Komplexe Verhandlungen verzögern Zeitplan
Erneut erklärte Innenstaatssekretär Schröder die von der Bundesregierung oftmals genannte Befürchtung, mit der neuen EU-Datenschutzverordnung könne das deutsche Datenschutzniveau untergraben werden. Diesen Aussagen verdeutlichen allerdings auch die Schwierigkeiten bei den Verhandlungen, mehrere Staaten fahren zweigleisig.
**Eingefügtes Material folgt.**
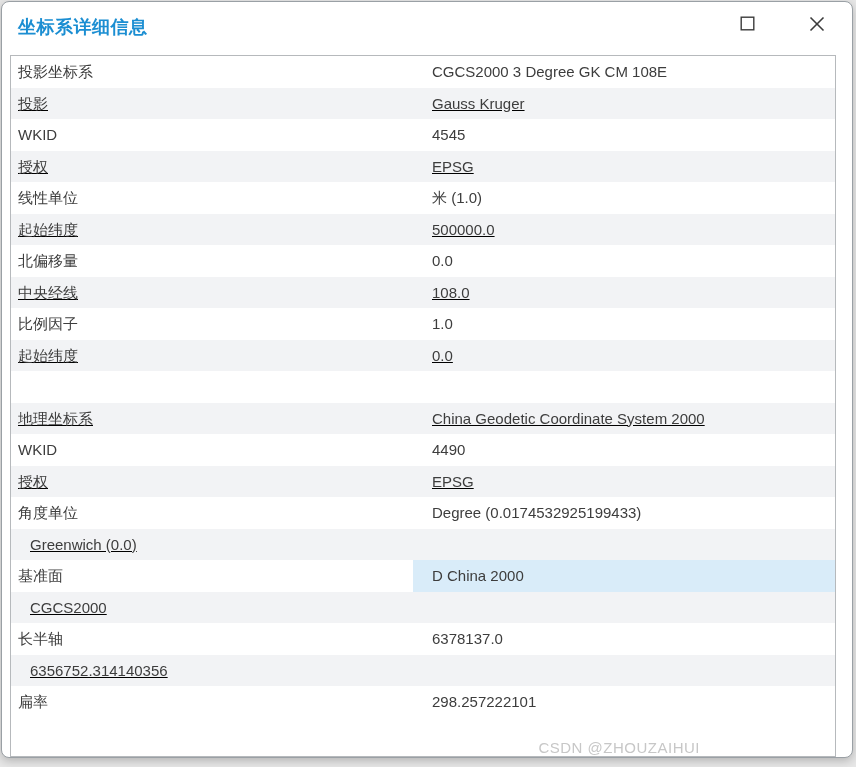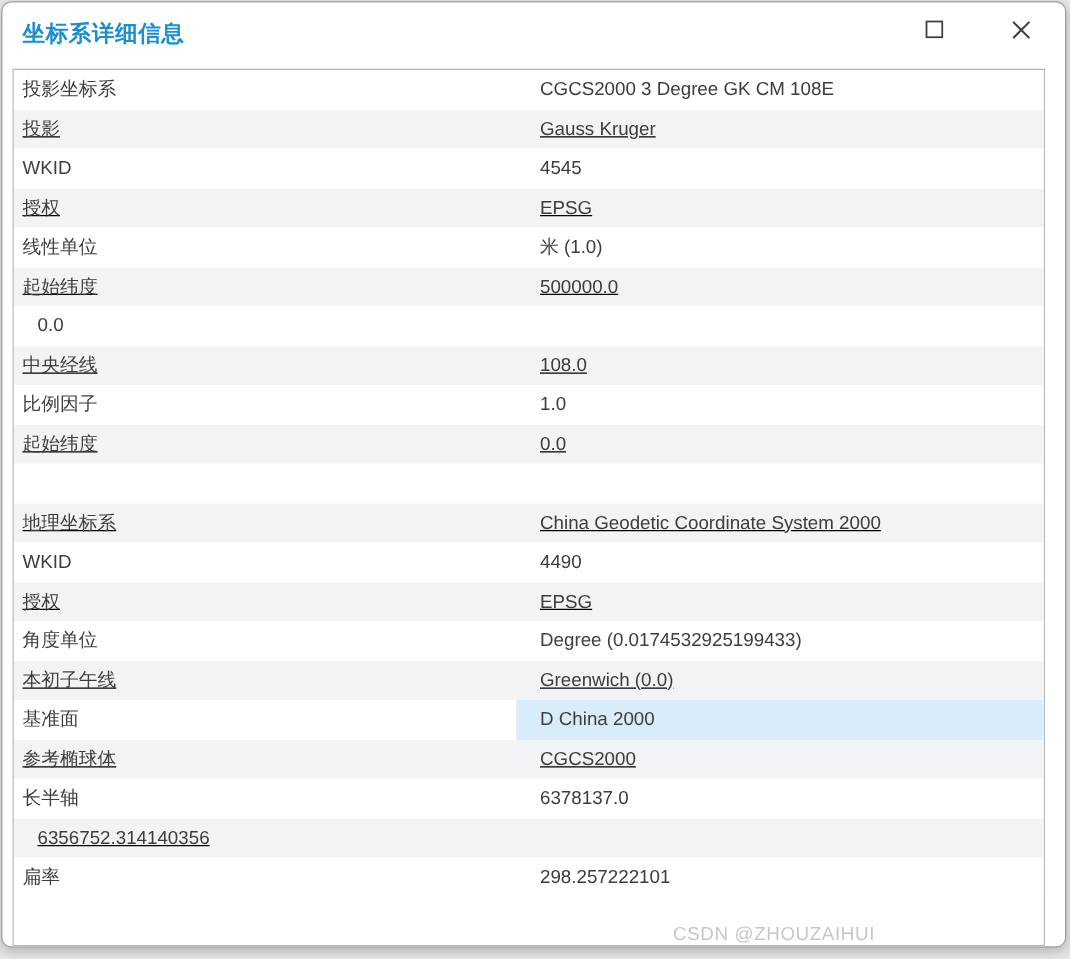--- a/index.html
+++ b/index.html
@@ -161,6 +161,7 @@
           <div class="cell value">500000.0</div>
         </div>
         <div class="row">
+          <div class="cell label">北偏移量</div>
           <div class="cell value">0.0</div>
         </div>
         <div class="row alt">

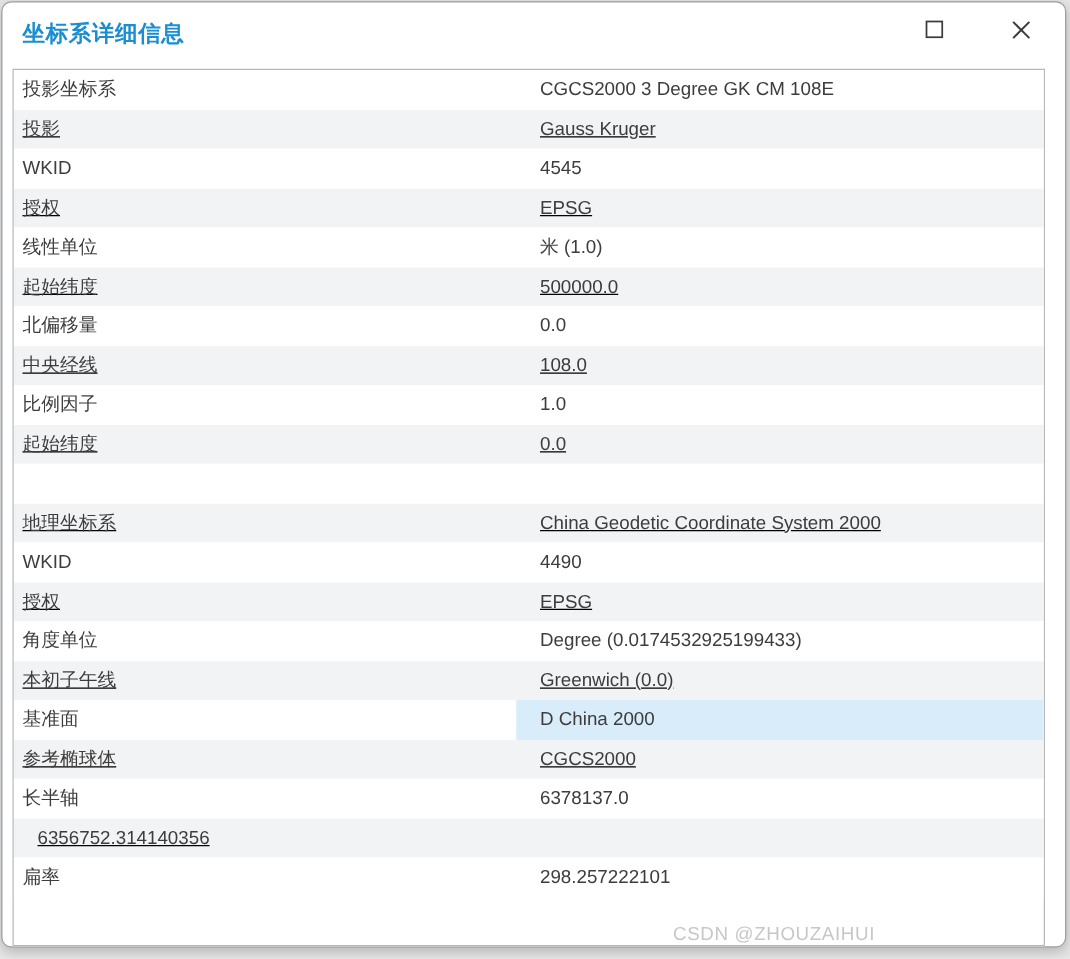--- a/index.html
+++ b/index.html
@@ -194,7 +194,6 @@
           <div class="cell value">Degree (0.0174532925199433)</div>
         </div>
         <div class="row alt">
-          <div class="cell label">本初子午线</div>
           <div class="cell value">Greenwich (0.0)</div>
         </div>
         <div class="row">

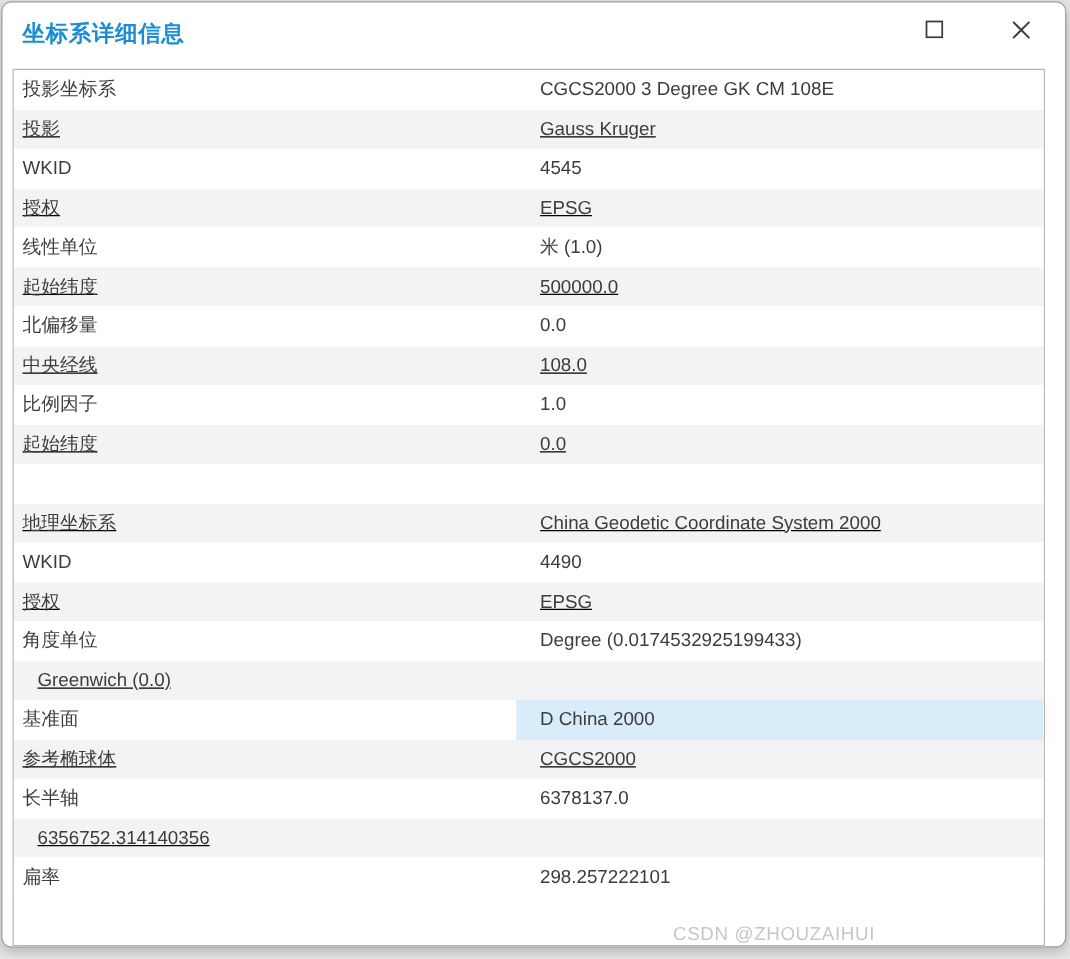--- a/index.html
+++ b/index.html
@@ -201,7 +201,6 @@
           <div class="cell value selected">D China 2000</div>
         </div>
         <div class="row alt">
-          <div class="cell label">参考椭球体</div>
           <div class="cell value">CGCS2000</div>
         </div>
         <div class="row">

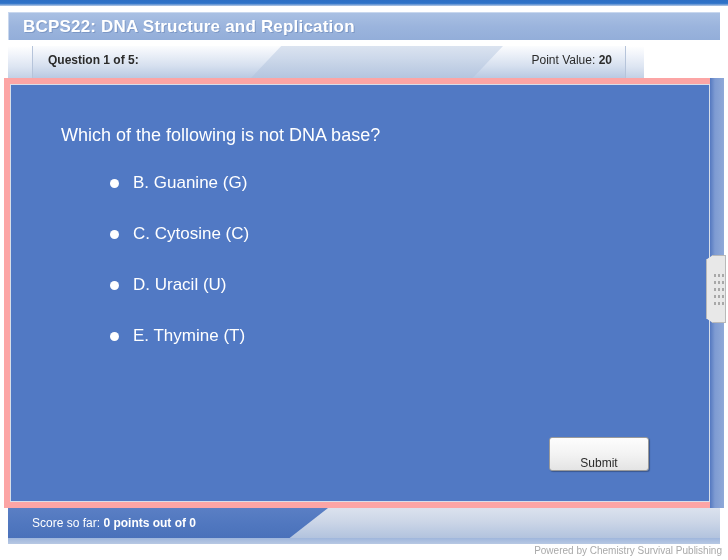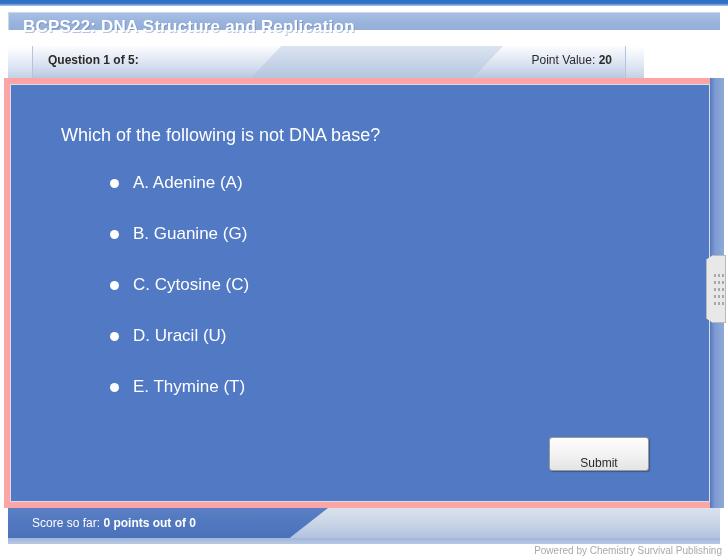--- a/index.html
+++ b/index.html
@@ -40,7 +40,7 @@
   .titlebar {
     position: absolute;
     left: 8px; top: 12px;
-    width: 712px; height: 18px;
+    width: 712px; height: 28px;
     background: linear-gradient(to bottom, #a9c0e3 0%, #9bb4dd 50%, #93aed9 100%);
     border-top: 1px solid #c8d7ee;
     border-left: 1px solid #c8d7ee;

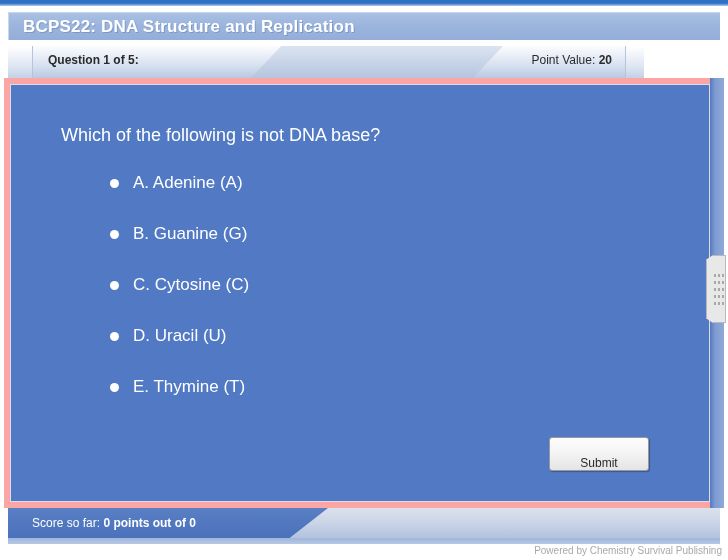--- a/index.html
+++ b/index.html
@@ -261,10 +261,6 @@
       <div class="question-text">Which of the following is not DNA base?</div>
 
       <div class="options">
-        <div class="option-row">
-          <span class="bullet"></span>
-          <span class="opt-label">A. Adenine (A)</span>
-        </div>
         <div class="option-row">
           <span class="bullet"></span>
           <span class="opt-label">B. Guanine (G)</span>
So sprechen sich etwa deutsche Regierungsvertreter öffentlich für ein hohes Datenschutz-Niveau aus, hinter verschlossenen Türen verfolgte man aber ein Konzept der „regulierten Selbstregulierung“, das strikte und einfache Regeln zugunsten Branchen-spezifischer Bestimmungen verwässert, wie durchgesickerte Dokumente von Sitzungen des EU-Rats gezeigt haben.
Derweil melden sich die Macher Crowdsourcing-Plattform LobbyPlag zurück, die Plattform wurde um neue Feature erweitert. Für eine bessere Orientierung wurde eine Überblicks-Funktion integriert, um zu zeigen, ob ein Land, eine Fraktion oder ein/e Abgeordnete sich für ein stärkeres oder schwächeres Datenschutzniveau engagieren.
Nach dem ursprünglichen Zeitplan sollte der zuständige Ausschuss im EU-Parlament noch Mitte bis Ende dieses Monats eine Orientierungsabstimmung über die Änderungsanträge abhalten. Im Herbst sollten dann die Verhandlungen mit der EU-Kommission und dem EU-Rat („Trilog“) stattfinden, zunächst müssen aber die Staaten im EU-Rat eine gemeinsame Position finden. Das verzögert folgenden „Trilog“-Verhandlungen, mit der Einigung rechnen Brüsseler Diplomaten erst im nächsten Jahr. Viel Zeit bleibt dann nicht mehr, bereits im Mai 2014 steht die Neuwahl des EU-Parlaments an.